## Exercise prompt
Repeat every entry word for word; omit all pictures.
┄┄┄┄┄┄┄┄┄┄
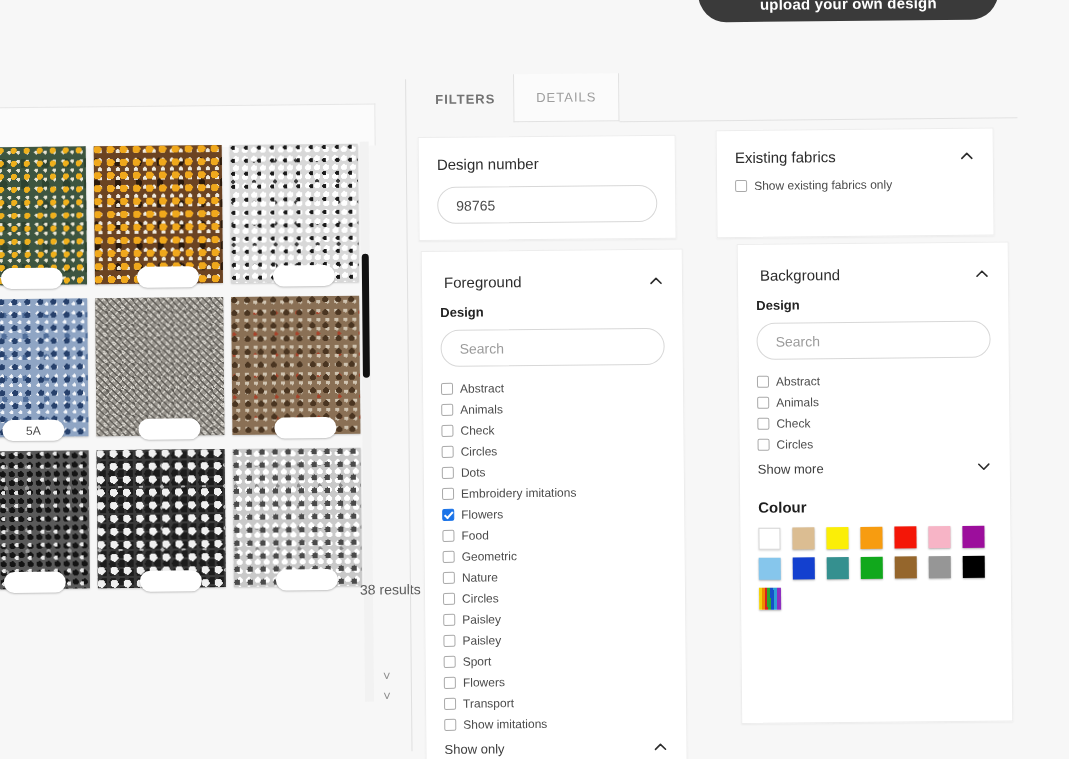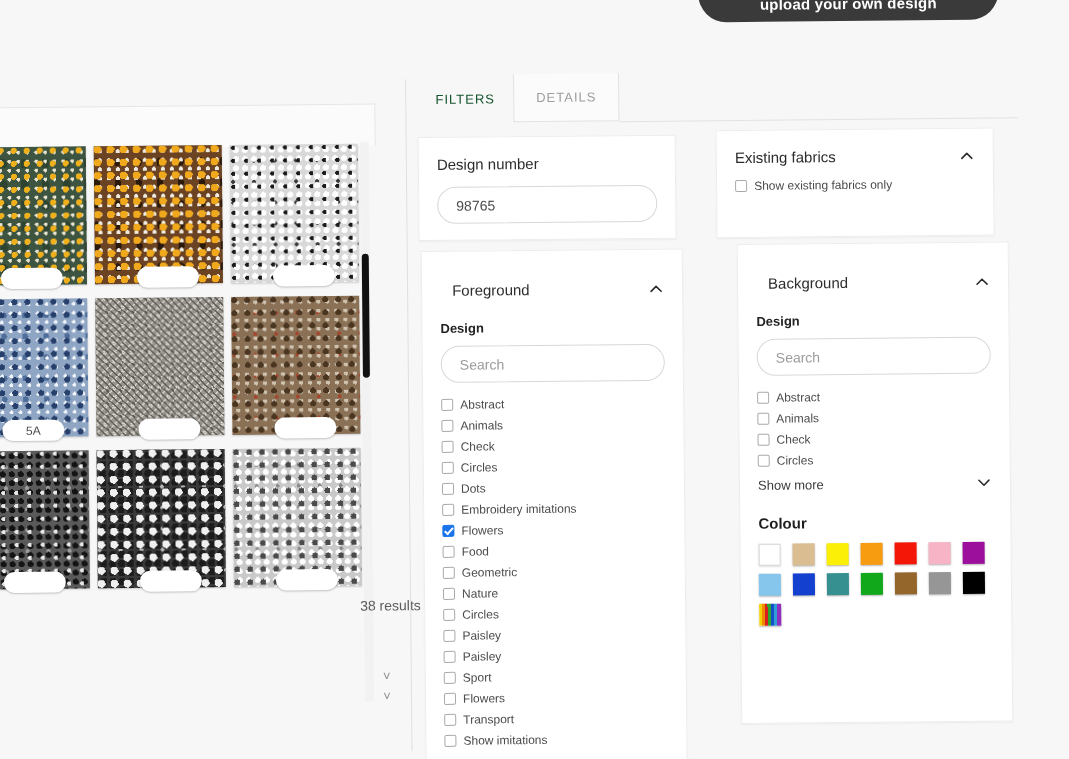"FILTERS" .tab-active { color: #14532d -> #737373; font-weight: normal -> bold }
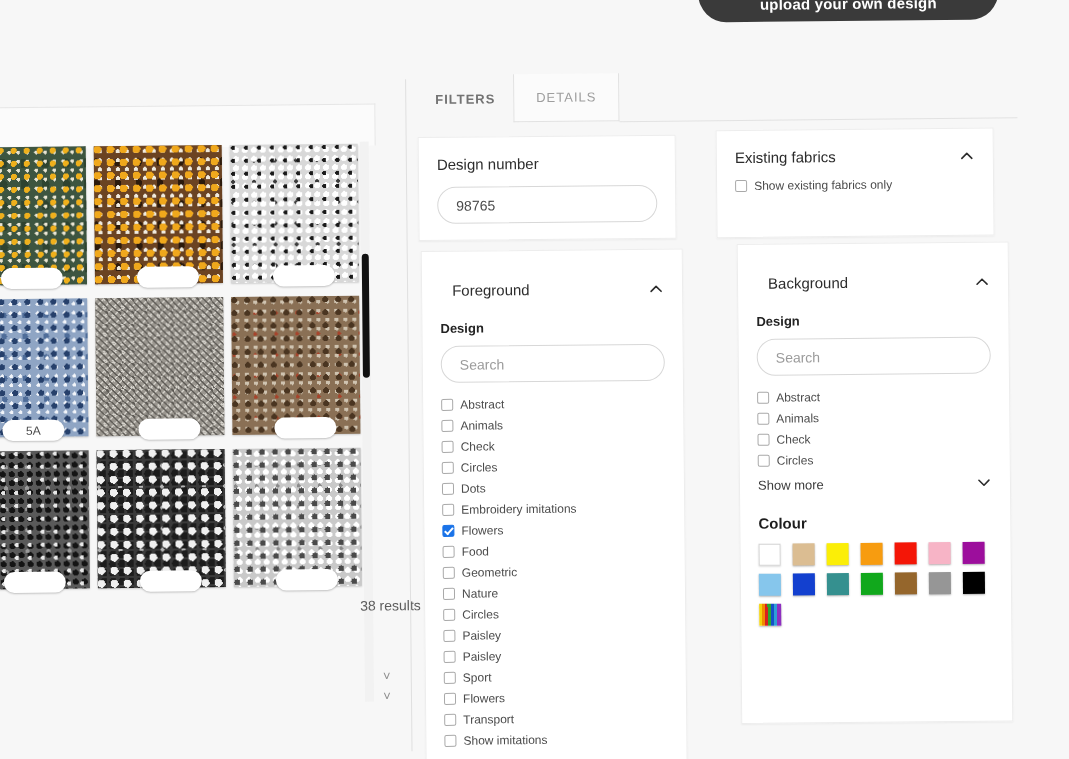"Foreground" div.card-title { margin: 12px -> 4px }
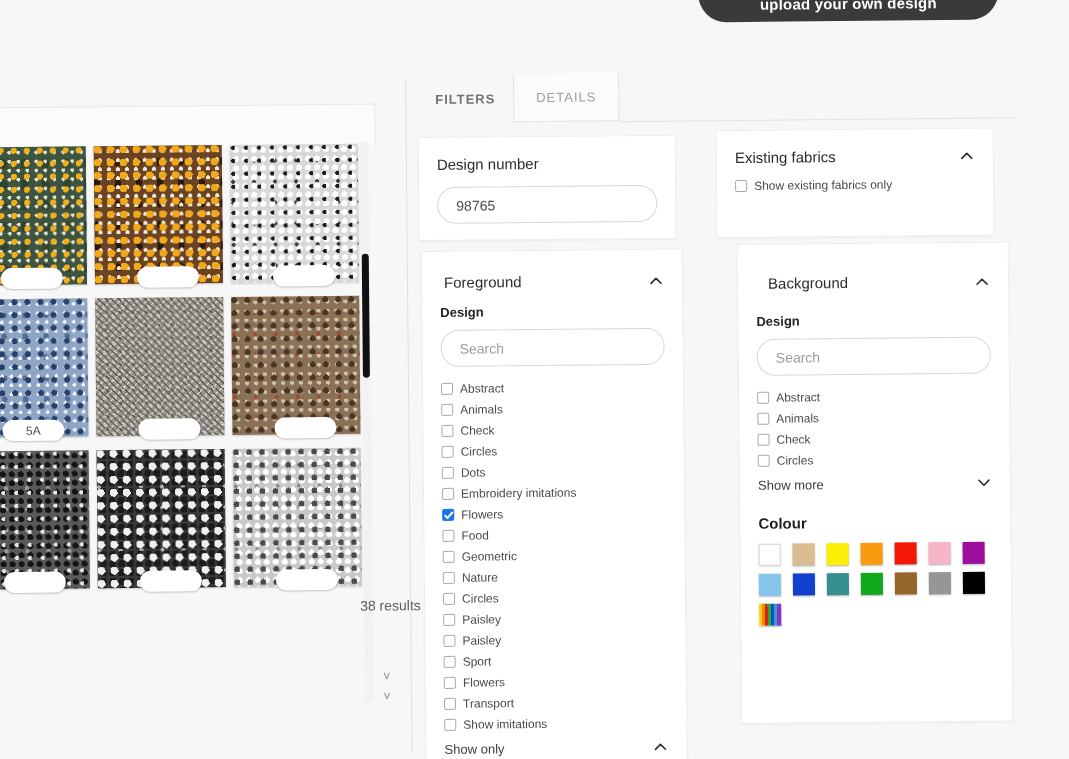"Background" div.card-title { margin: 12px -> 4px }
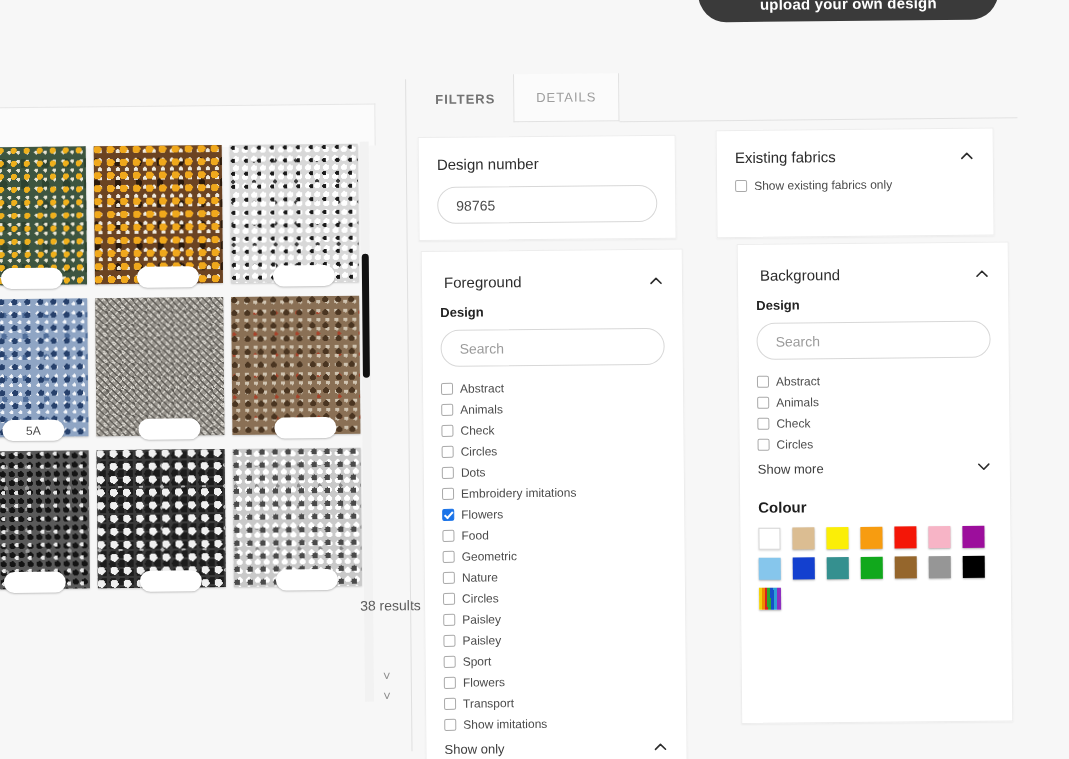"38 results" .results-count { top: 606px -> 590px }
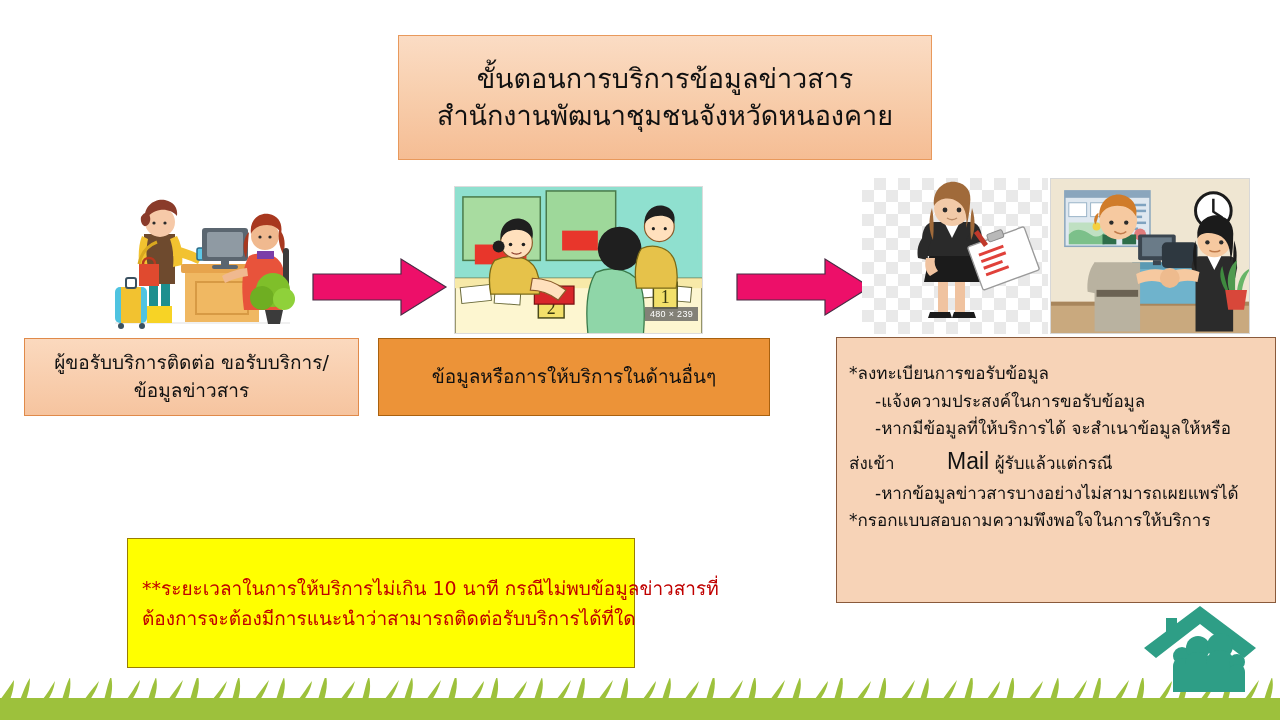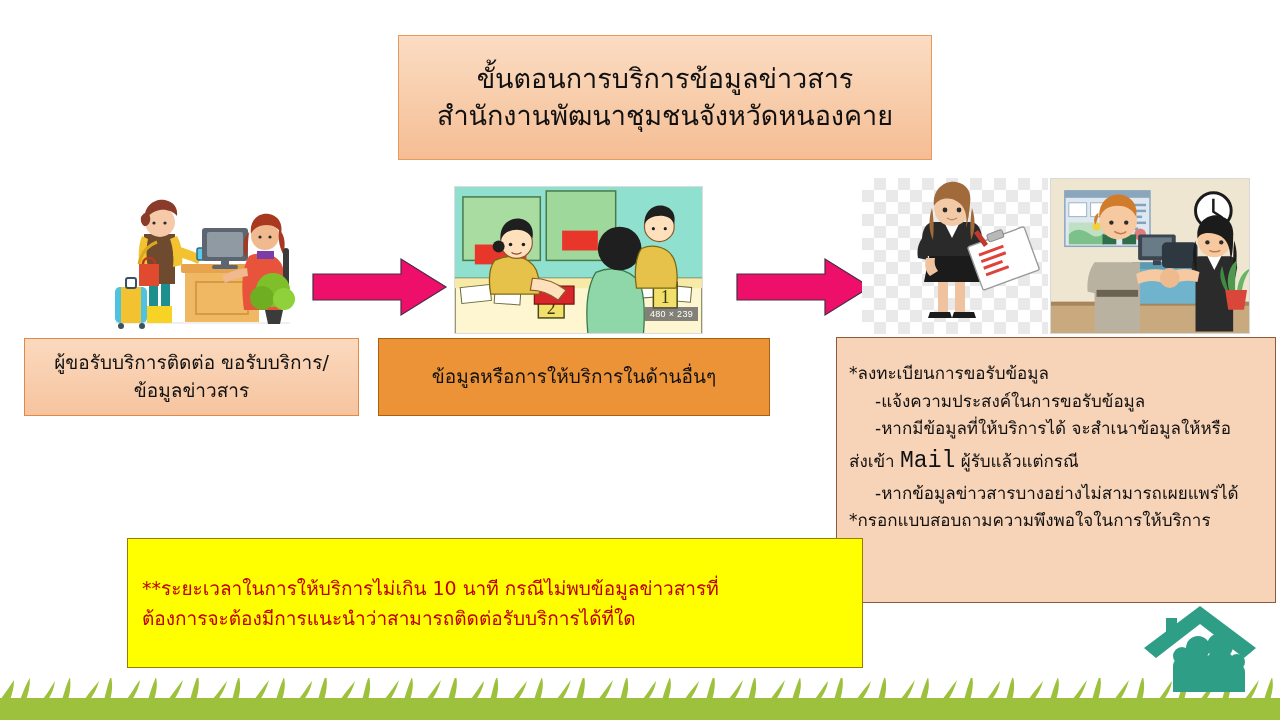"Mail" .mail { font-family: Liberation Mono, monospace -> Liberation Sans, sans-serif; margin-left: none -> 47px }
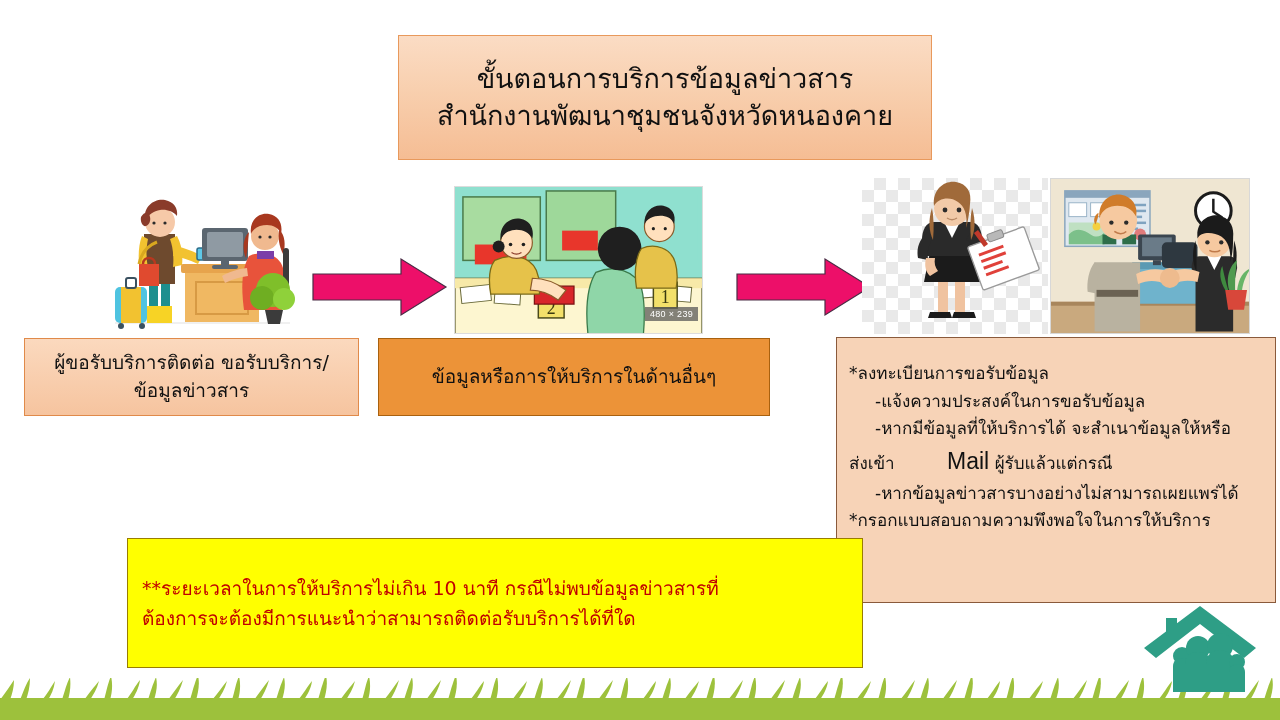"**ระยะเวลาในการให้บริการไม่เกิน 10 นาที" #note { width: 736px -> 508px }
┄┄┄┄┄┄┄┄┄┄
## Result for this exercise
"FILTERS" .tab-active { color: #14532d -> #737373; font-weight: normal -> bold }
"Foreground" div.card-title { margin: 12px -> 4px }
"Background" div.card-title { margin: 12px -> 4px }
"38 results" .results-count { top: 606px -> 590px }
"Mail" .mail { font-family: Liberation Mono, monospace -> Liberation Sans, sans-serif; margin-left: none -> 47px }
"**ระยะเวลาในการให้บริการไม่เกิน 10 นาที" #note { width: 736px -> 508px }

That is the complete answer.